Try it: With the pictures omitted, set down exactly the lines from the one that contains "2018: none -> 54.1" through the last line of the data.

START Records shown

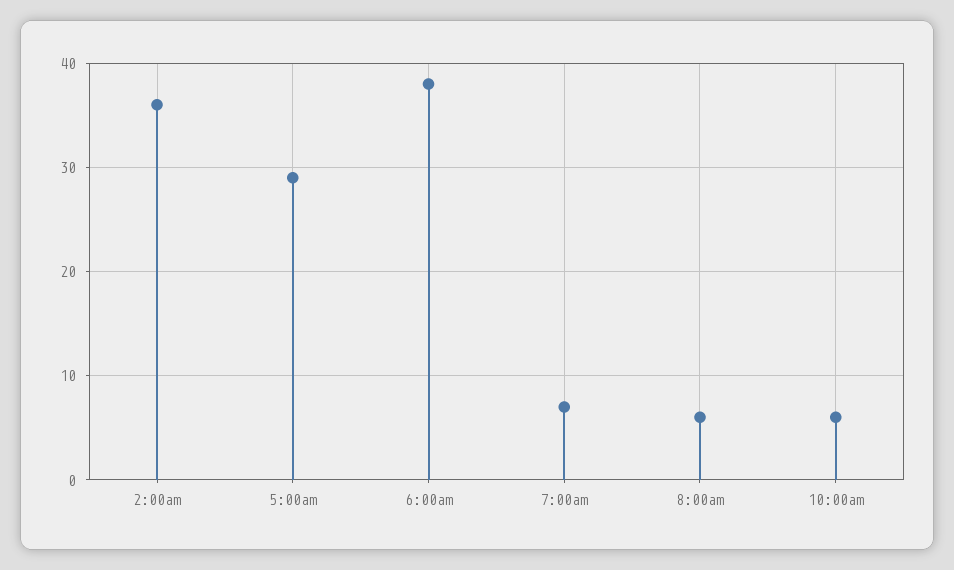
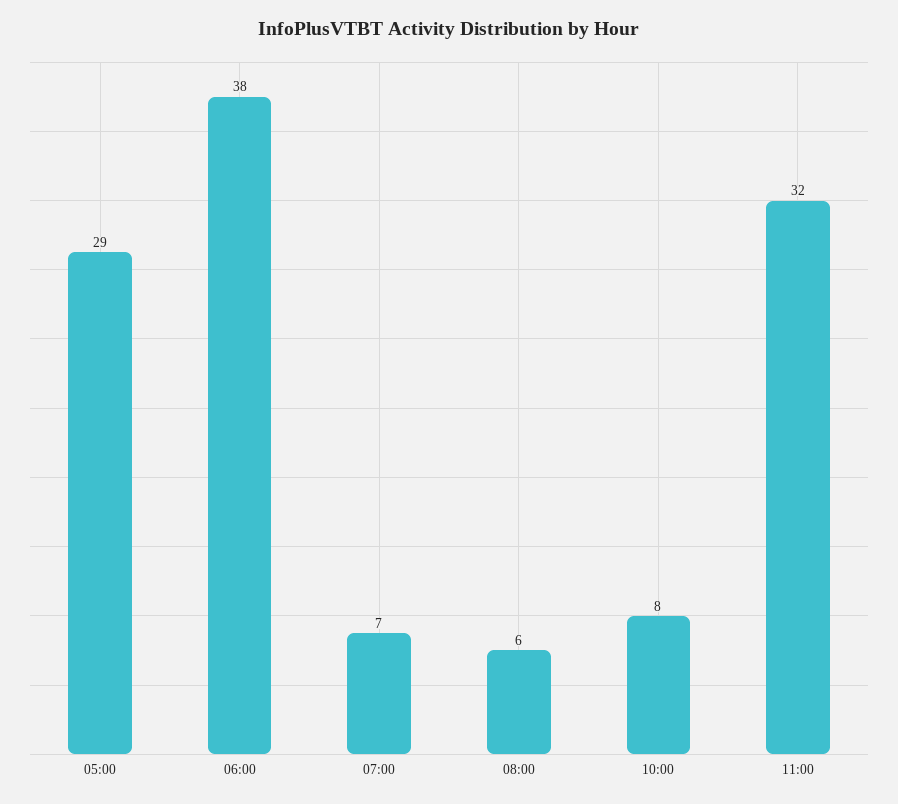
2:00am: 36 -> none
10:00am: 6 -> 8
11:00: none -> 32

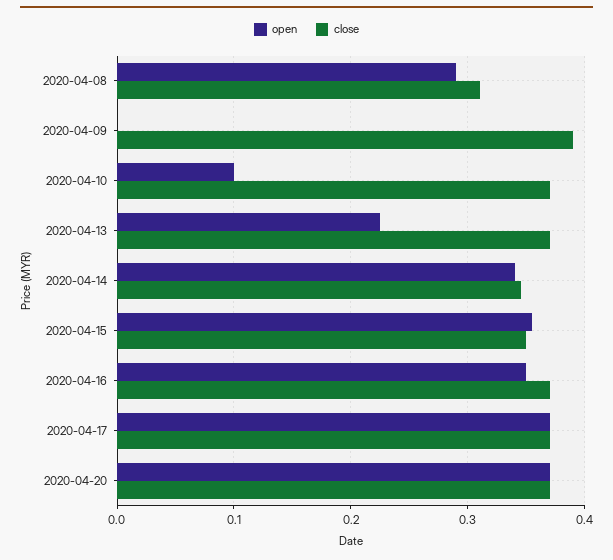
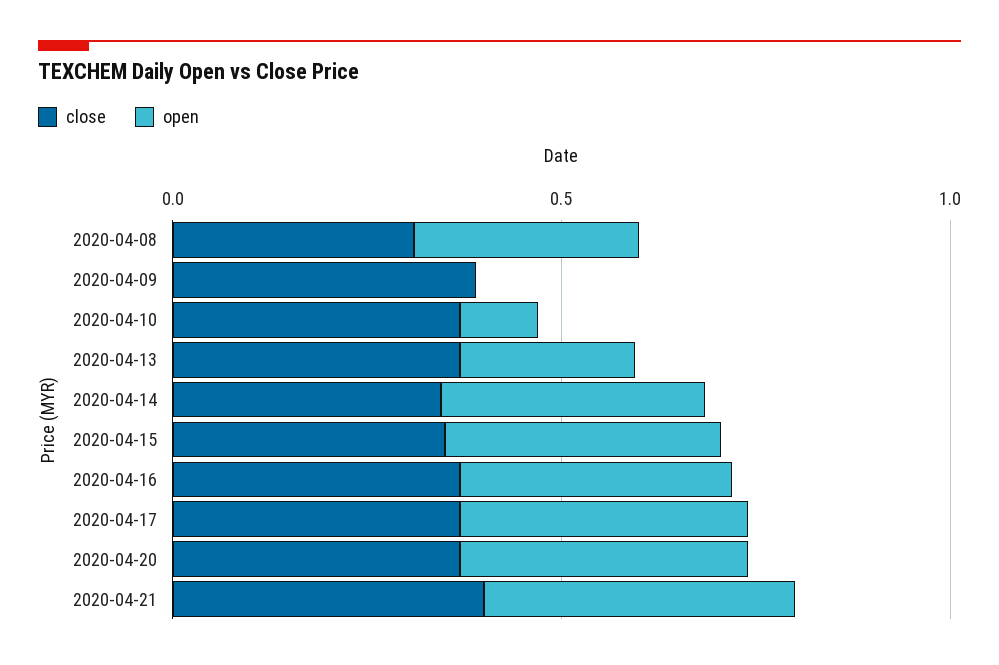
close, 2020-04-21: none -> 0.4
open, 2020-04-21: none -> 0.4

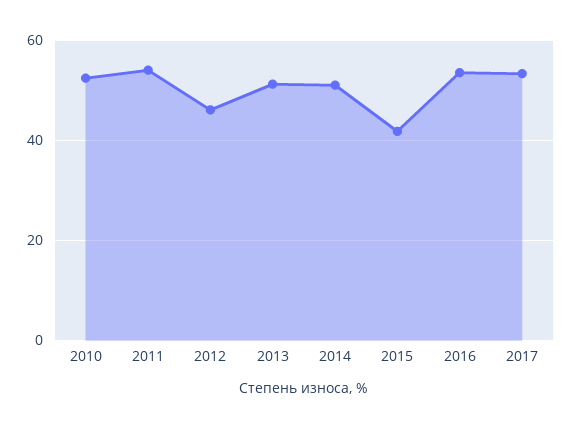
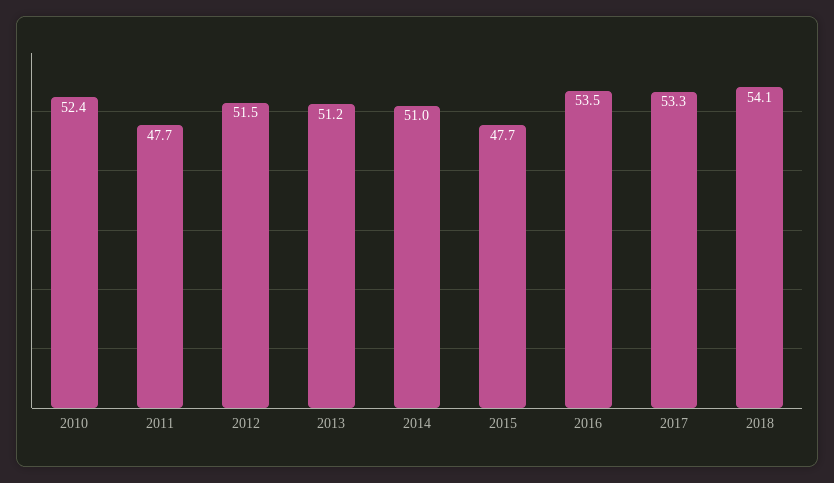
2011: 54 -> 47.7
2012: 46 -> 51.5
2015: 42 -> 47.7
2018: none -> 54.1

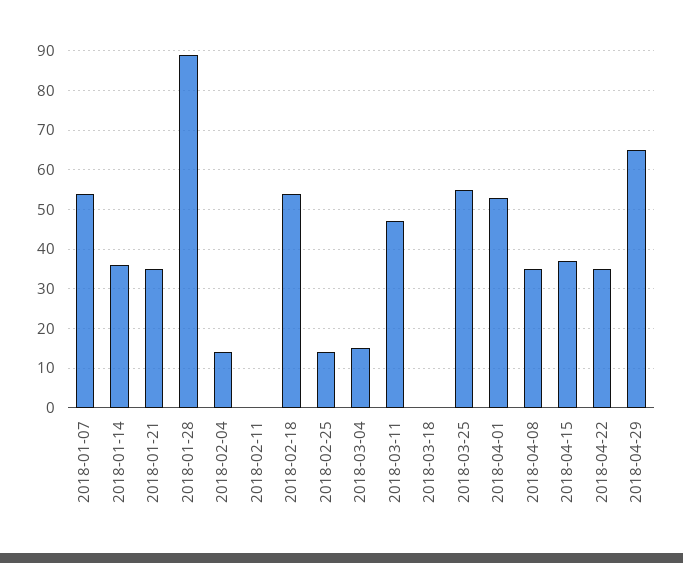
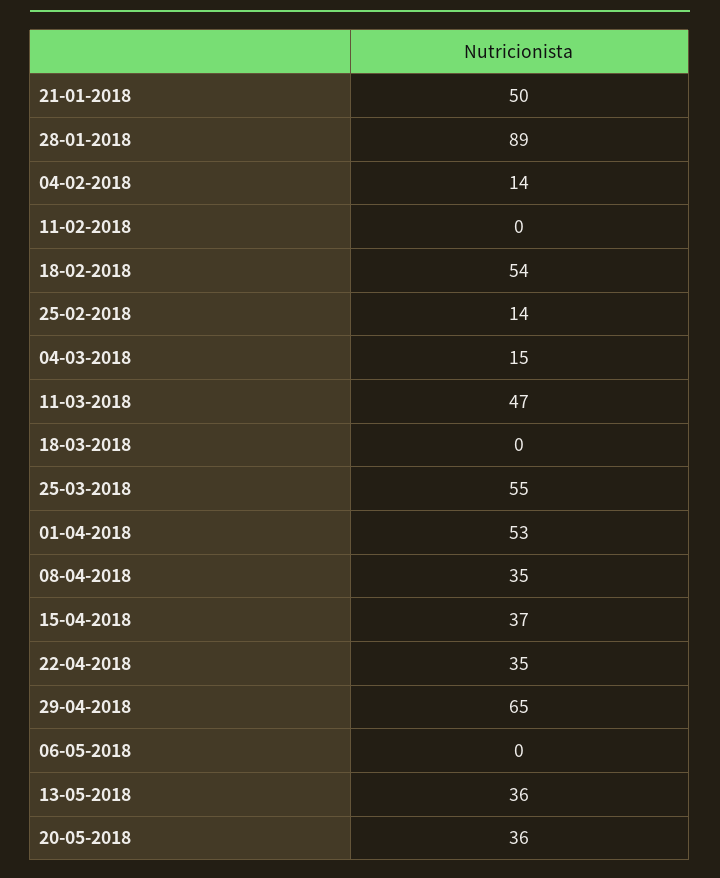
2018-01-07: 55 -> none
2018-01-14: 35 -> none
2018-01-21: 35 -> 50
06-05-2018: none -> 0
13-05-2018: none -> 36
20-05-2018: none -> 36

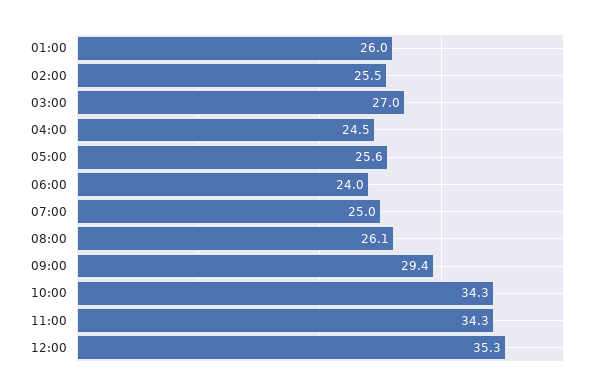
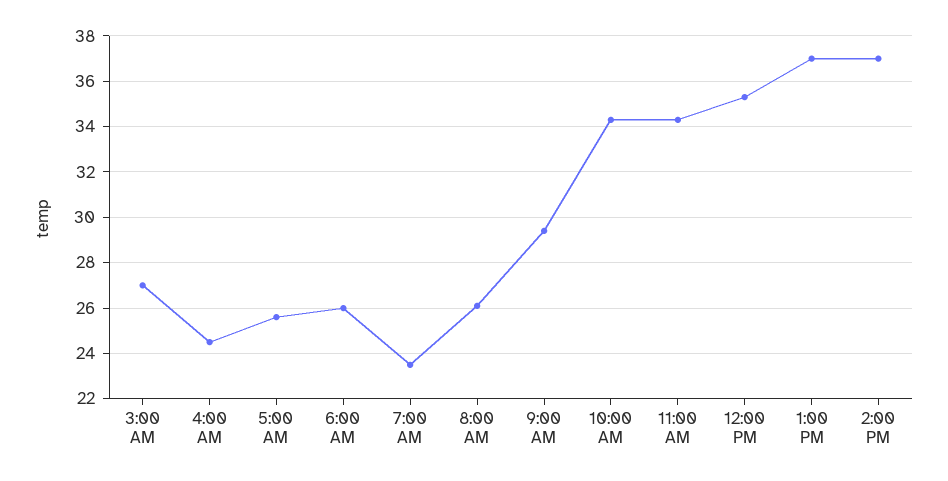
01:00: 26 -> none
02:00: 25.5 -> none
06:00: 24 -> 26
07:00: 25 -> 23.5
1:00 PM: none -> 37
2:00 PM: none -> 37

END Records shown

Answer section:
2018: none -> 54.1

2018-01-07: 55 -> none
2018-01-14: 35 -> none
2018-01-21: 35 -> 50
06-05-2018: none -> 0
13-05-2018: none -> 36
20-05-2018: none -> 36

01:00: 26 -> none
02:00: 25.5 -> none
06:00: 24 -> 26
07:00: 25 -> 23.5
1:00 PM: none -> 37
2:00 PM: none -> 37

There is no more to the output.